_PROVIDED DATA_.
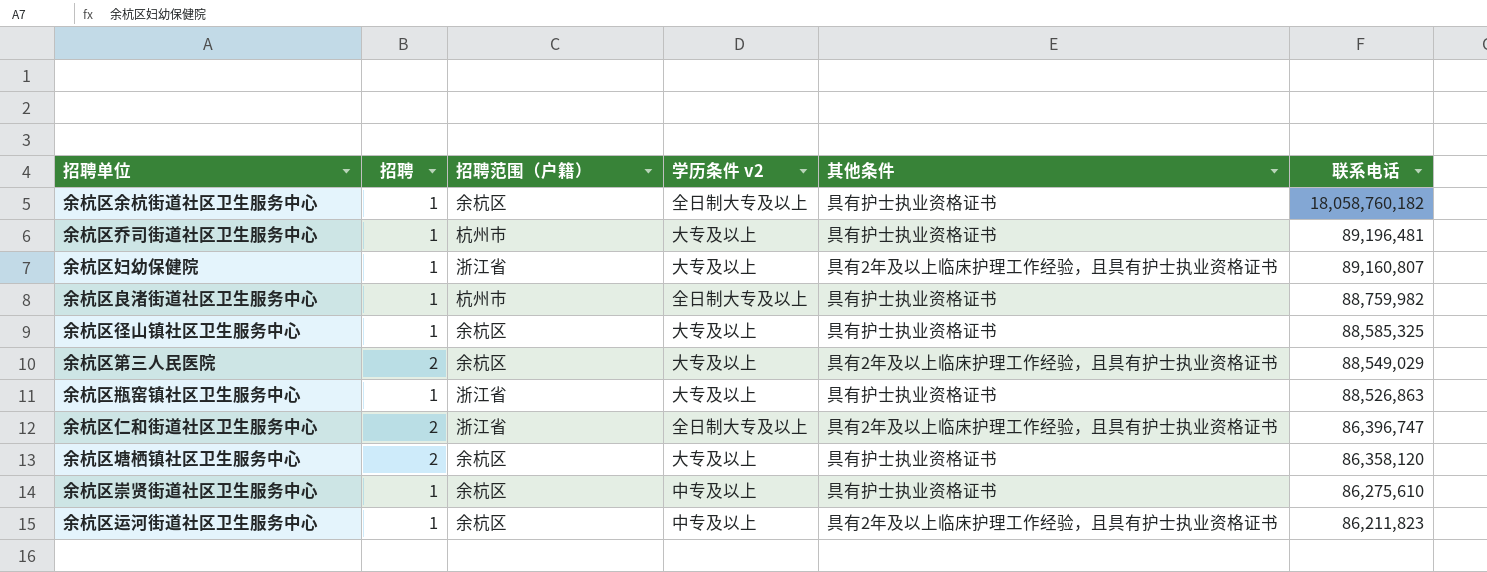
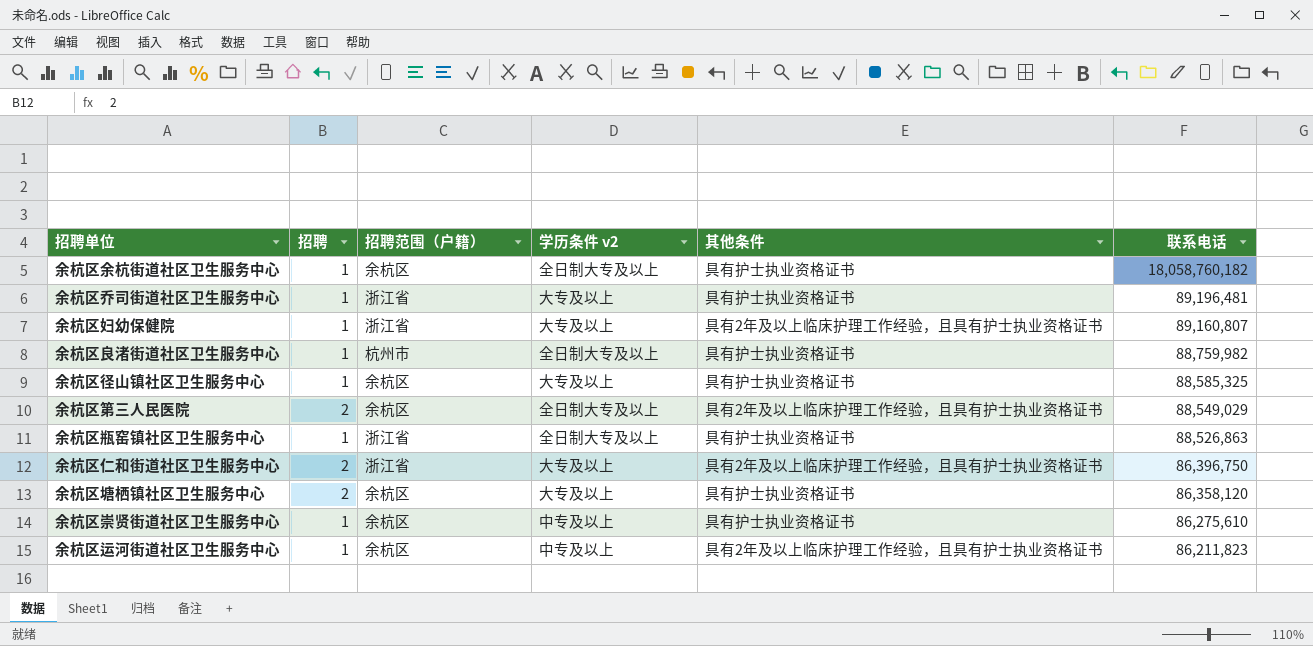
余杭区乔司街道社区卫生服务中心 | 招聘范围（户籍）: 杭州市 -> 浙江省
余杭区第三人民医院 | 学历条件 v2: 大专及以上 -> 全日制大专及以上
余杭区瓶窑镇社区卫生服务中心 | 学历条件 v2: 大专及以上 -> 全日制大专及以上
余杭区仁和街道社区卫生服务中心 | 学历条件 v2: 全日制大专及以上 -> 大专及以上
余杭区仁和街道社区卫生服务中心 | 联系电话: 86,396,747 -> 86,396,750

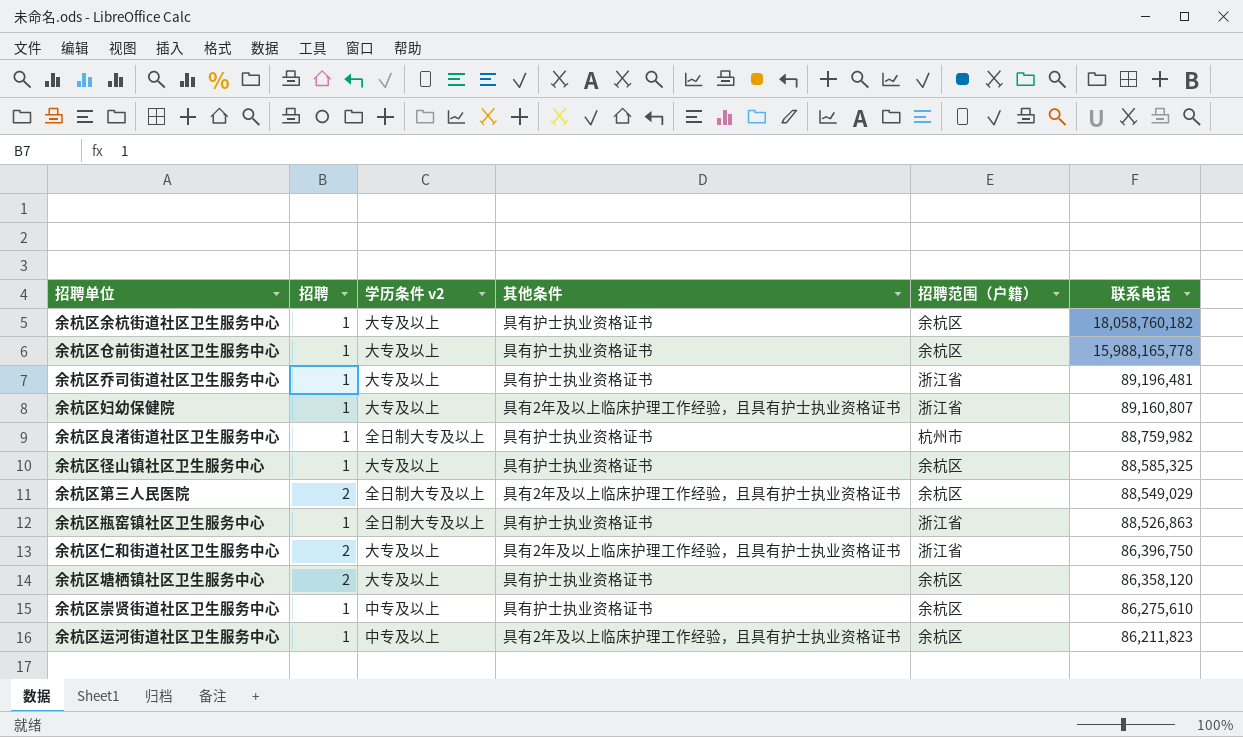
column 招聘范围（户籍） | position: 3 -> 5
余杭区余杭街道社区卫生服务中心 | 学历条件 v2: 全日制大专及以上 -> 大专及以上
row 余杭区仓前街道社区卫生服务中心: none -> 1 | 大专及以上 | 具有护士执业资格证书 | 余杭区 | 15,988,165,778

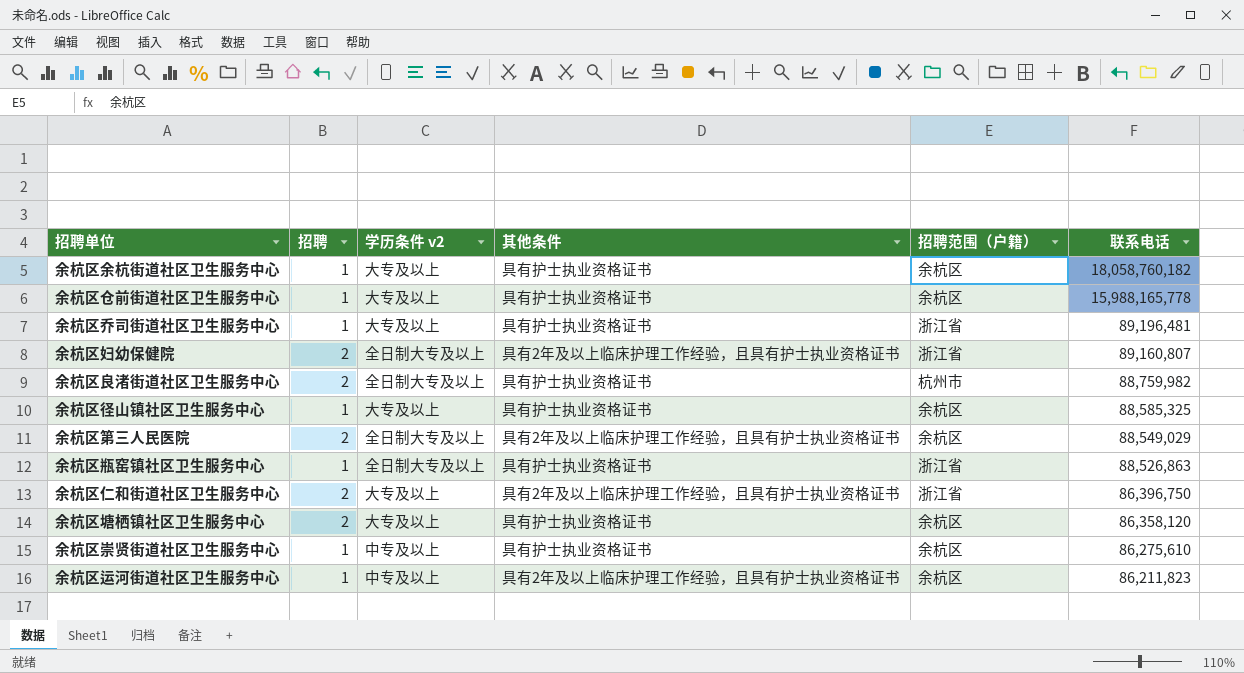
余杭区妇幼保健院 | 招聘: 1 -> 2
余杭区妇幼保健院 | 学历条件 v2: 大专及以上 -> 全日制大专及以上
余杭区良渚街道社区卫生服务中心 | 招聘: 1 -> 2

* * *

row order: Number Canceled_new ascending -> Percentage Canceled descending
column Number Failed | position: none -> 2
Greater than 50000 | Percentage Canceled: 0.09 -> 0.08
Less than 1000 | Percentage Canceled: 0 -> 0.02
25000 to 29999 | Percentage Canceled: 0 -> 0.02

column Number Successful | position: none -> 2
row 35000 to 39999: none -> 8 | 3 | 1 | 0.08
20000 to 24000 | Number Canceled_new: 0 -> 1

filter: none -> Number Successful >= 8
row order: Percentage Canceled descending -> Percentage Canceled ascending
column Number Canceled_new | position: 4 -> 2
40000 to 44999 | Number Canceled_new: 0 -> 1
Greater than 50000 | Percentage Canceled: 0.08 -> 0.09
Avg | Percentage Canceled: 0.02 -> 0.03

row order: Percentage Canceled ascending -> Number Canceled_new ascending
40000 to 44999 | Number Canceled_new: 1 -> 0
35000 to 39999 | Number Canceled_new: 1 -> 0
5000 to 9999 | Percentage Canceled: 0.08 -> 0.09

* * *

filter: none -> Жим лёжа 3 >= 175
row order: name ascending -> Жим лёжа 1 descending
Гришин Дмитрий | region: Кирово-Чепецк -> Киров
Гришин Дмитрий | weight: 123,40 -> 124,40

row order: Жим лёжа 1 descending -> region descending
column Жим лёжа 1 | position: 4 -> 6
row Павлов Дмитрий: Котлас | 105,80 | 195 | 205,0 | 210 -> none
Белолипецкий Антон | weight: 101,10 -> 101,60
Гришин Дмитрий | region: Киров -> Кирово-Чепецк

_TASK GOAL_.
Copy only this from above: the line containing "余杭区乔司街道社区卫生服务中心 | 招聘范围（户籍）: 杭州市 -> 浙江省", the line containing "余杭区良渚街道社区卫生服务中心 | 招聘: 1 -> 2", and all lines between, printed exactly. Leave out the pictures.

_OUTPUT_.
余杭区乔司街道社区卫生服务中心 | 招聘范围（户籍）: 杭州市 -> 浙江省
余杭区第三人民医院 | 学历条件 v2: 大专及以上 -> 全日制大专及以上
余杭区瓶窑镇社区卫生服务中心 | 学历条件 v2: 大专及以上 -> 全日制大专及以上
余杭区仁和街道社区卫生服务中心 | 学历条件 v2: 全日制大专及以上 -> 大专及以上
余杭区仁和街道社区卫生服务中心 | 联系电话: 86,396,747 -> 86,396,750

column 招聘范围（户籍） | position: 3 -> 5
余杭区余杭街道社区卫生服务中心 | 学历条件 v2: 全日制大专及以上 -> 大专及以上
row 余杭区仓前街道社区卫生服务中心: none -> 1 | 大专及以上 | 具有护士执业资格证书 | 余杭区 | 15,988,165,778

余杭区妇幼保健院 | 招聘: 1 -> 2
余杭区妇幼保健院 | 学历条件 v2: 大专及以上 -> 全日制大专及以上
余杭区良渚街道社区卫生服务中心 | 招聘: 1 -> 2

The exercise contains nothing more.